§ Required action
May I have the line containing "PA Academic Standards: (List" and every line after it through the end of the data, repeated exactly and with no other lines?
______
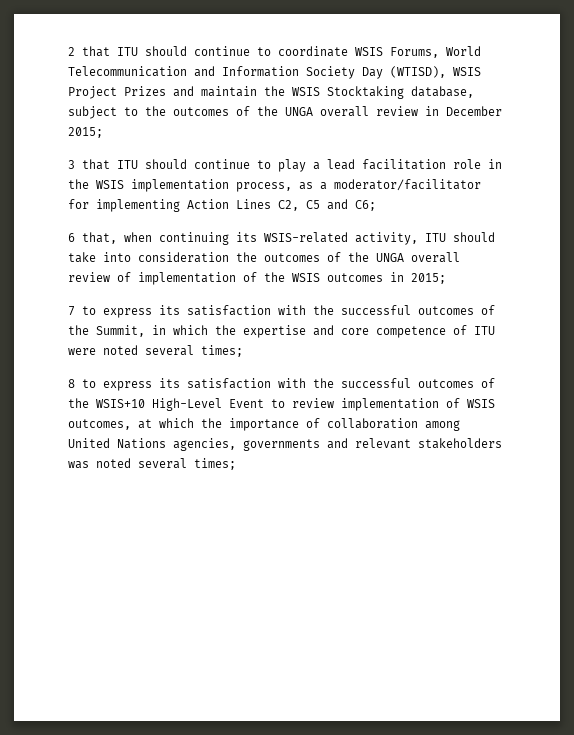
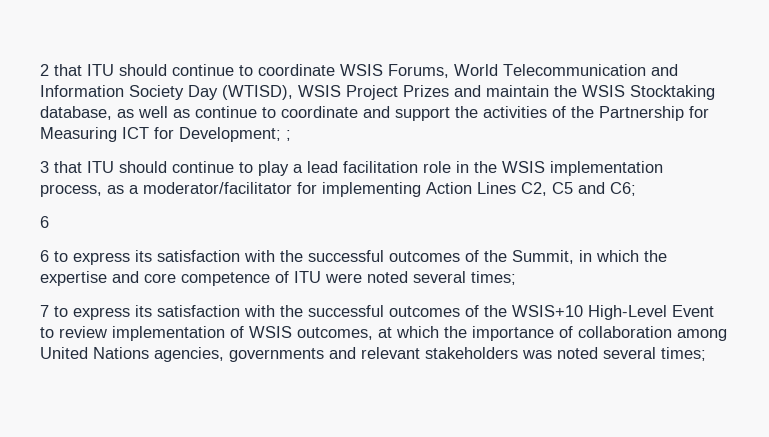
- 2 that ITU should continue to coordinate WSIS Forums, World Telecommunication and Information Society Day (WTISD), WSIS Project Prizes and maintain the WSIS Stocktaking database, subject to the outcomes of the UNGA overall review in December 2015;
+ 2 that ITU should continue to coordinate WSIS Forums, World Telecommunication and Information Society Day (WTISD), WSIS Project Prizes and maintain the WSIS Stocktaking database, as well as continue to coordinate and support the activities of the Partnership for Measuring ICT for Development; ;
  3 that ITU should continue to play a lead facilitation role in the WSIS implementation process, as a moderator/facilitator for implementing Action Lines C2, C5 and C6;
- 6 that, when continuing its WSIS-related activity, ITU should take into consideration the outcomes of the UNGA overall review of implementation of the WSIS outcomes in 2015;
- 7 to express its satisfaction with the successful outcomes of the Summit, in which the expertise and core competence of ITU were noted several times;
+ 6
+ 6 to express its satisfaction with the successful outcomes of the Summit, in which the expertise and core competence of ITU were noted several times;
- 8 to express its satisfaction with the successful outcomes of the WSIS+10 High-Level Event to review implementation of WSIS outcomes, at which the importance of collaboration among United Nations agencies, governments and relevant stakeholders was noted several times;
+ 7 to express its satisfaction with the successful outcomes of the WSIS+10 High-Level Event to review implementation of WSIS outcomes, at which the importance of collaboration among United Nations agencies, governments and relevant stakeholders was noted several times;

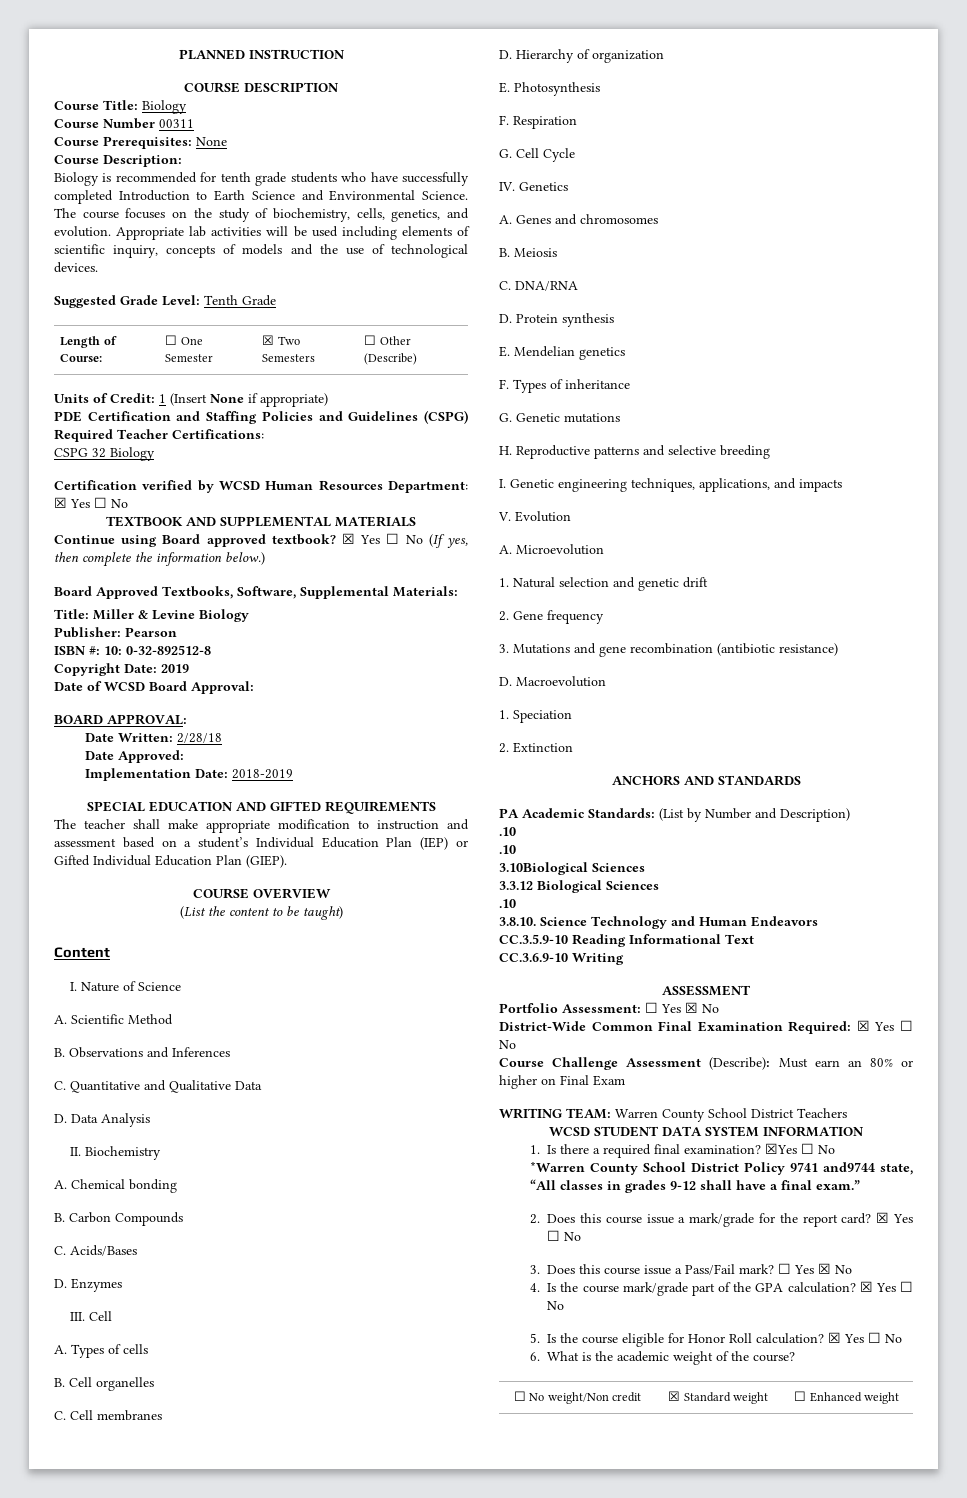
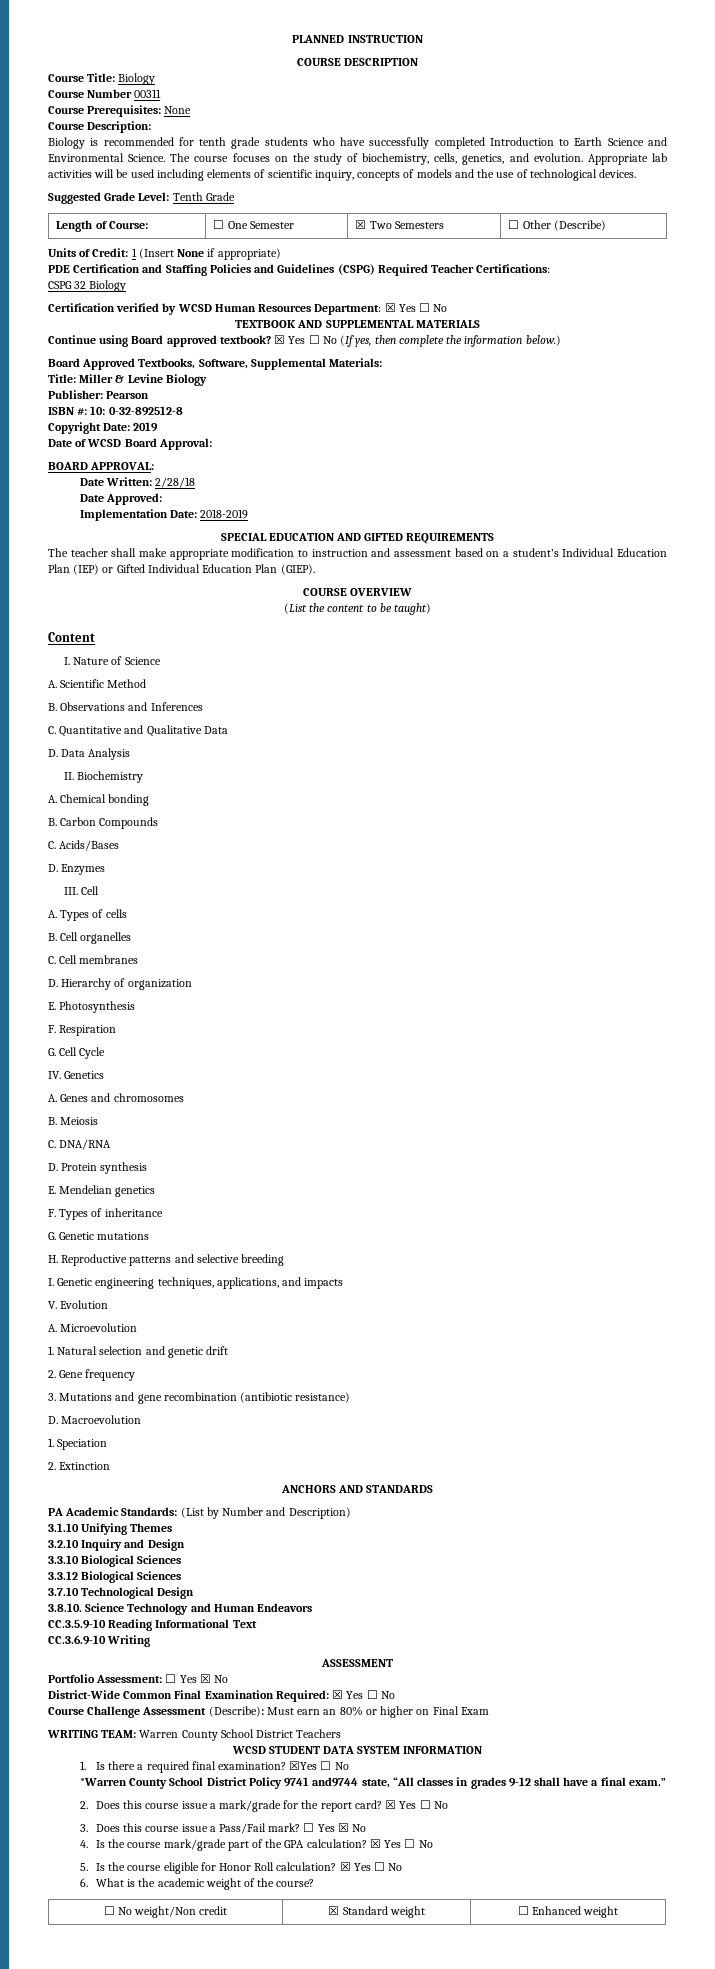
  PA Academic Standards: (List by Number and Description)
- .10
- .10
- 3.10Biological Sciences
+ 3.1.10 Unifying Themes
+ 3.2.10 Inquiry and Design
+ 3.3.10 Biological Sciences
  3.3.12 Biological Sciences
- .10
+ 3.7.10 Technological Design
______
§ Task answer
  PA Academic Standards: (List by Number and Description)
- .10
- .10
- 3.10Biological Sciences
+ 3.1.10 Unifying Themes
+ 3.2.10 Inquiry and Design
+ 3.3.10 Biological Sciences
  3.3.12 Biological Sciences
- .10
+ 3.7.10 Technological Design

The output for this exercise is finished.